The house she finally settled on has a cozy, eclectic, collective vibe—kind of like a ski chalet, or a sorority. “I’m a very communal person,” Gomez says. “I find happiness when I’m with people I love.” Considering the challenges she has faced in the past decade, it’s hardly surprising that she feels most at home surrounded by close family and friends. “My lupus, my kidney transplant, chemotherapy, having a mental illness, going through very public heartbreaks—these were all things that honestly should have taken me down,” she says. Gomez speaks slowly and calmly, in a surprisingly low and uninflected register. “Every time I went through something, I was like, ‘What else? What else am I going to have to deal with?’ ” “ ‘You’re going to help people,’ ” she told herself. “That’s really what kept me going. There could have been a time when I wasn’t strong enough, and would have done something to hurt myself.”

To say the past decade has been hard for Gomez is a massive understatement. But it’s also been incredibly generative. During the pandemic, while most of us were eating Double Stuf Oreos all day in our pajamas, Gomez was busy shooting the new Hulu show Only Murders in the Building (her first series-regular role since Wizards of Waverly Place). Starring alongside Steve Martin and Martin Short, Gomez, who is also an executive producer, plays Mabel, a lonely young woman who lives in a luxury Upper West Side apartment building. When a resident is found murdered, she meets her neighbors and fellow true-crime fans Charles and Oliver (Martin and Short), and the three of them decide to investigate and create their own podcast, mostly as an excuse to spend time together.

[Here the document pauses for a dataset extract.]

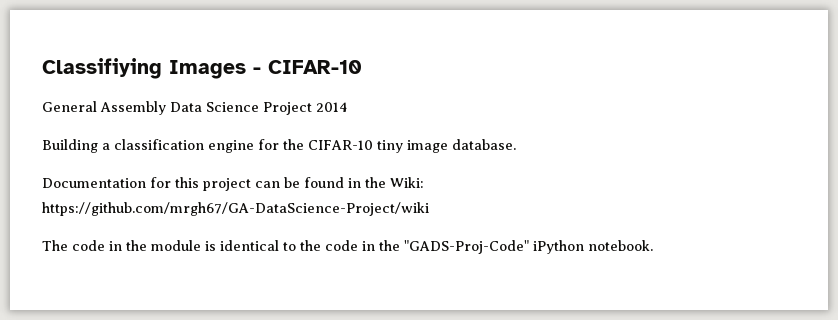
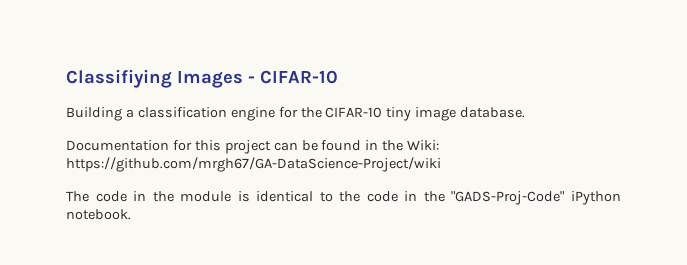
[42,101,348,115] // General Assembly Data Science Project 2014 -> (338, 77) none

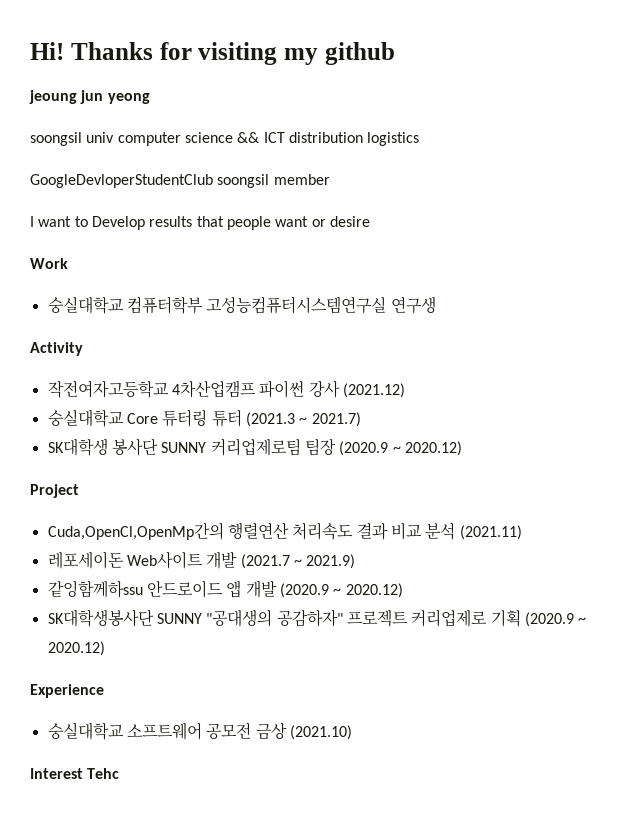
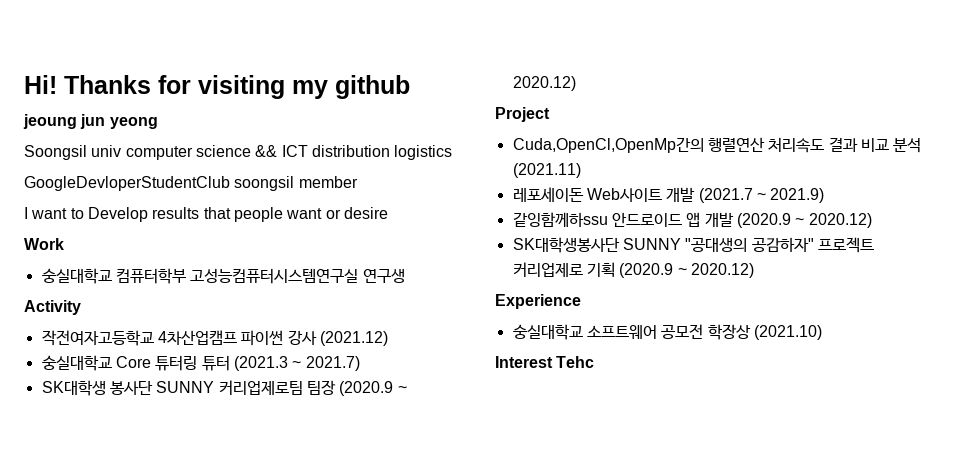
[30,132,82,146] soongsil -> [24,145,87,160] Soongsil
[255,722,287,740] 금상 -> [707,324,751,340] 학장상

When Only Murders started shooting last November, Gomez was excited, but COVID protocols made it stressful. “No one was allowed to be on set. Everybody wore masks and shields. If I touched a prop, they cleaned it,” she says. For a kissing scene, she was required to wash her mouth out with Listerine after each take—7 to 10 of them. “It burned my mouth. I was like, ‘I want to throw up.’ I’ve never experienced a set like that.”

“She’s a brilliant actress,” Martin Short tells me over the phone. “And there’s an immediate warmth and loveliness to her.” She impressed Steve Martin, too. “Marty and I were both knocked out by her understanding that quiet acting is powerful acting,” he says, adding, “Marty doesn’t yet understand this.”

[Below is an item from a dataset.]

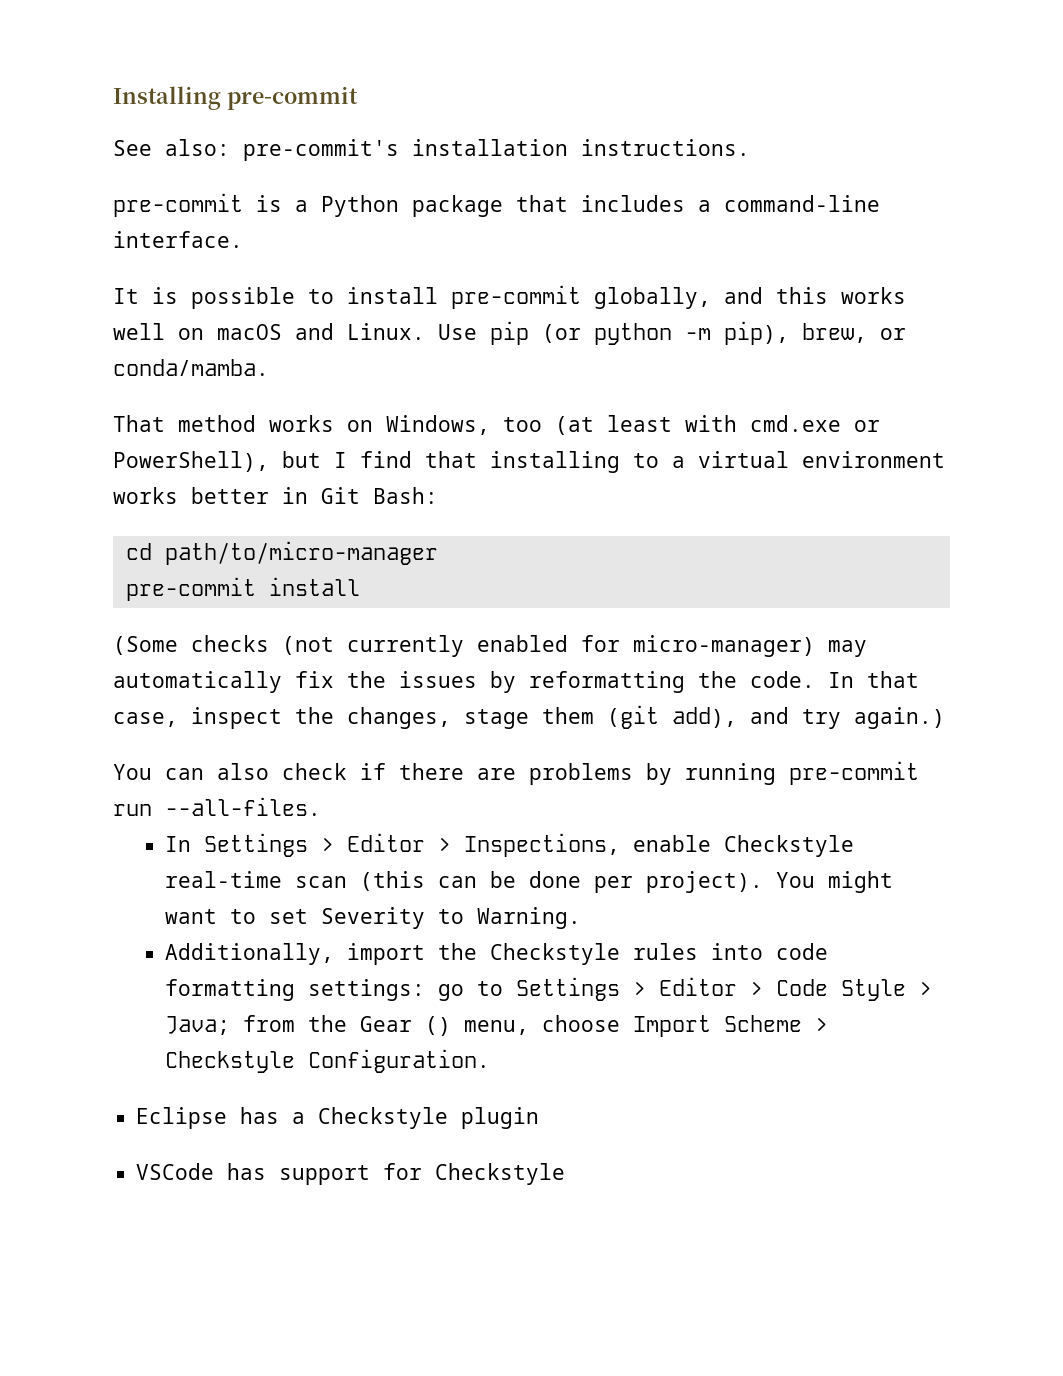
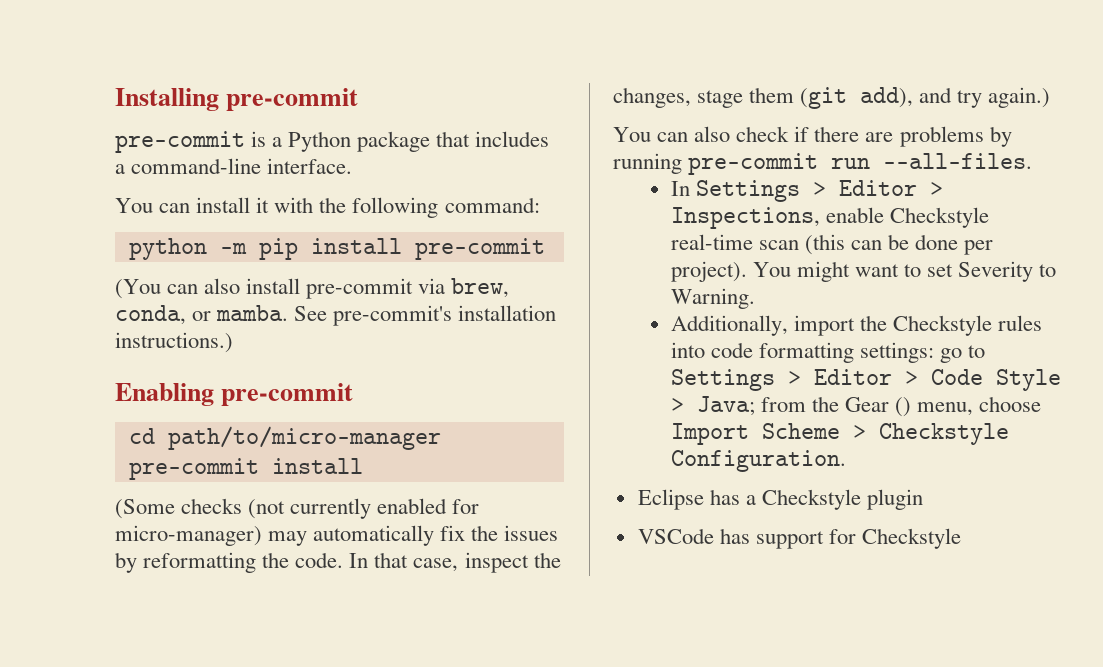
[113,139,750,161] // See also: pre-commit's installation instructions. -> (359, 99) none
[113,285,906,309] [113,321,906,345] [113,359,269,376] [113,415,880,435] [113,451,945,473] [113,487,438,504] It is possible to install pre-commit globally, and this works well on macOS and Linux. Use pip (or python -m pip), brew, or conda/mamba. // That method works on Windows, too (at least with cmd.exe or PowerShell), but I find that installing to a virtual environment works better in Git Bash: -> [115,197,540,218] [128,238,545,260] [115,278,510,299] [115,305,557,326] [115,332,233,353] [115,383,354,406] You can install it with the following command: // python -m pip install pre-commit // (You can also install pre-commit via brew, conda, or mamba. See pre-commit's installation instructions.) // Enabling pre-commit

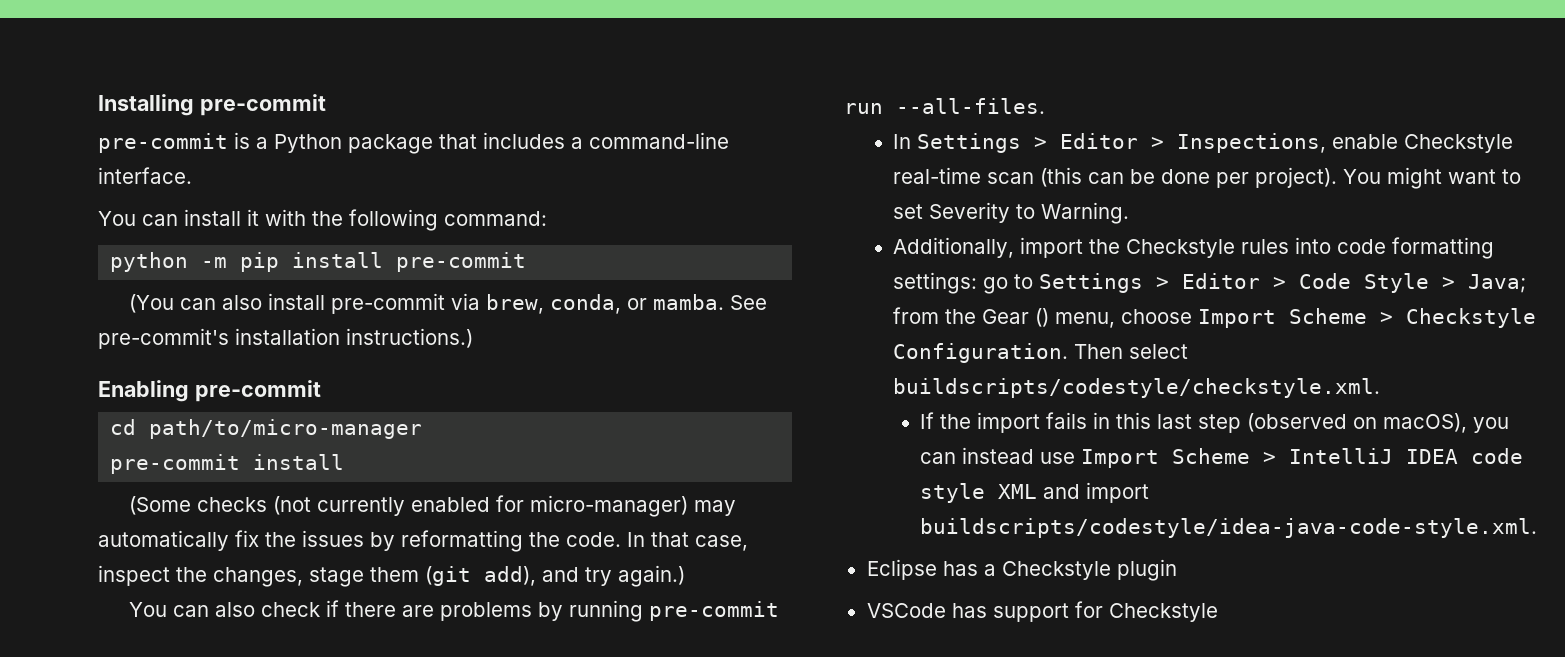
(846, 461) none -> [1074,344,1189,359] [893,378,1381,398] [920,412,1510,433] [920,447,1524,468] [920,482,1150,503] [920,518,1538,538] Then select buildscripts/codestyle/checkstyle.xml. // If the import fails in this last step (observed on macOS), you can instead use Import Scheme > IntelliJ IDEA code style XML and import buildscripts/codestyle/idea-java-code-style.xml.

The three of them bonded instantly, their dynamic on set reflecting their playful dynamic onscreen. Gomez, for instance, took it upon herself to educate Martin on certain cultural developments.

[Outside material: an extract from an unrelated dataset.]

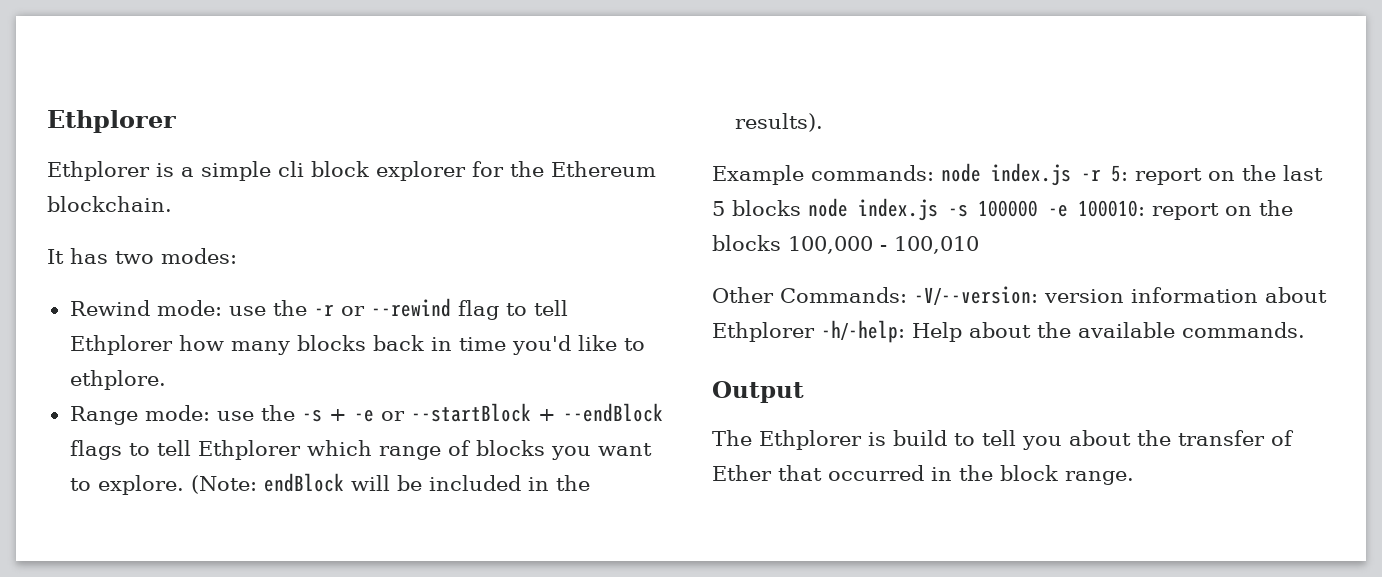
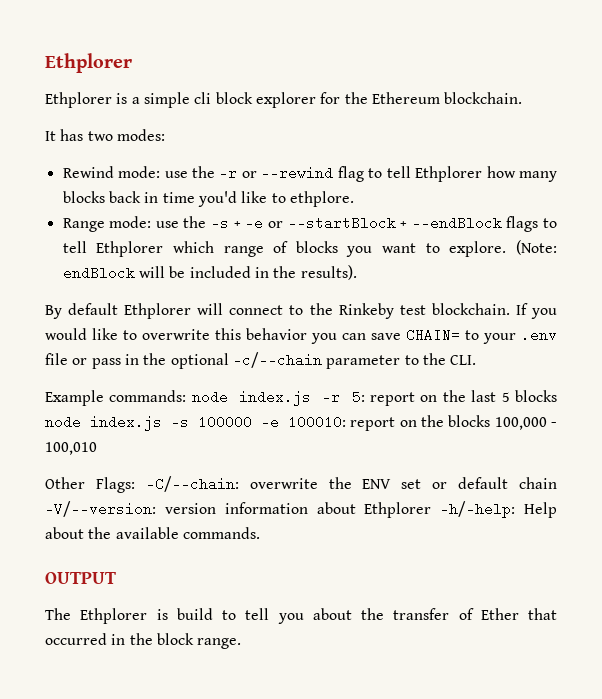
(823, 122) none -> [45,303,557,319] [45,328,557,344] [45,352,477,369] // By default Ethplorer will connect to the Rinkeby test blockchain. If you would like to overwrite this behavior you can save CHAIN= to your .env file or pass in the optional -c/--chain parameter to the CLI.
[780,287,907,303] Commands: -> [95,476,558,493] Flags: -C/--chain: overwrite the ENV set or default chain
[712,381,804,403] Output -> [45,572,116,584] OUTPUT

“There was a line in the script that said, ‘She’s an OG.’ And Steve walked up and said, ‘Can somebody tell me what OG means?’ ” she says. “I started dying laughing.” On another occasion, she taught him the lyrics to “WAP.” “Steve said, ‘Marty, I just heard new lyrics to “Top Hat and Tails,” ’ ” Short recalls.

Gomez loved working with the older actors. “I got to be in a space with so much wisdom,” she says. “They became my uncles.” Martin echoed the sentiment: “We ended up feeling very close to Selena.”

Only Murders wasn’t the only show she shot during quarantine. Selena + Chef was inspired by the food people were posting and Gomez’s inability to make it. “Everyone got so involved in cooking during the pandemic,” she says. She found herself looking at pictures of food, wishing she knew how to prepare it.

So, as one does—if one is Selena Gomez—she called her team and asked what she could do during quarantine that would allow her to have fun with cooking. Shortly thereafter, Selena + Chef was born. In the intro, groceries arrive on her doorstep, and when she goes to get them, she mumbles, “This is what I’m going to burn today.” Then a famous chef appears (remotely) in her kitchen. So far, she’s cooked with Nancy Silverton, Ludo Lefebvre, and Antonia Lofaso, among others. Gomez’s kitchen is outfitted with cameras and a large-screen TV, which is split between the chef ’s face and their hands. Gomez tries to keep up while smiling and bantering. “Then I pull it out of the oven, and I’m like, ‘This is what it looks like.’ ” She feeds the results to her grandparents and roommates.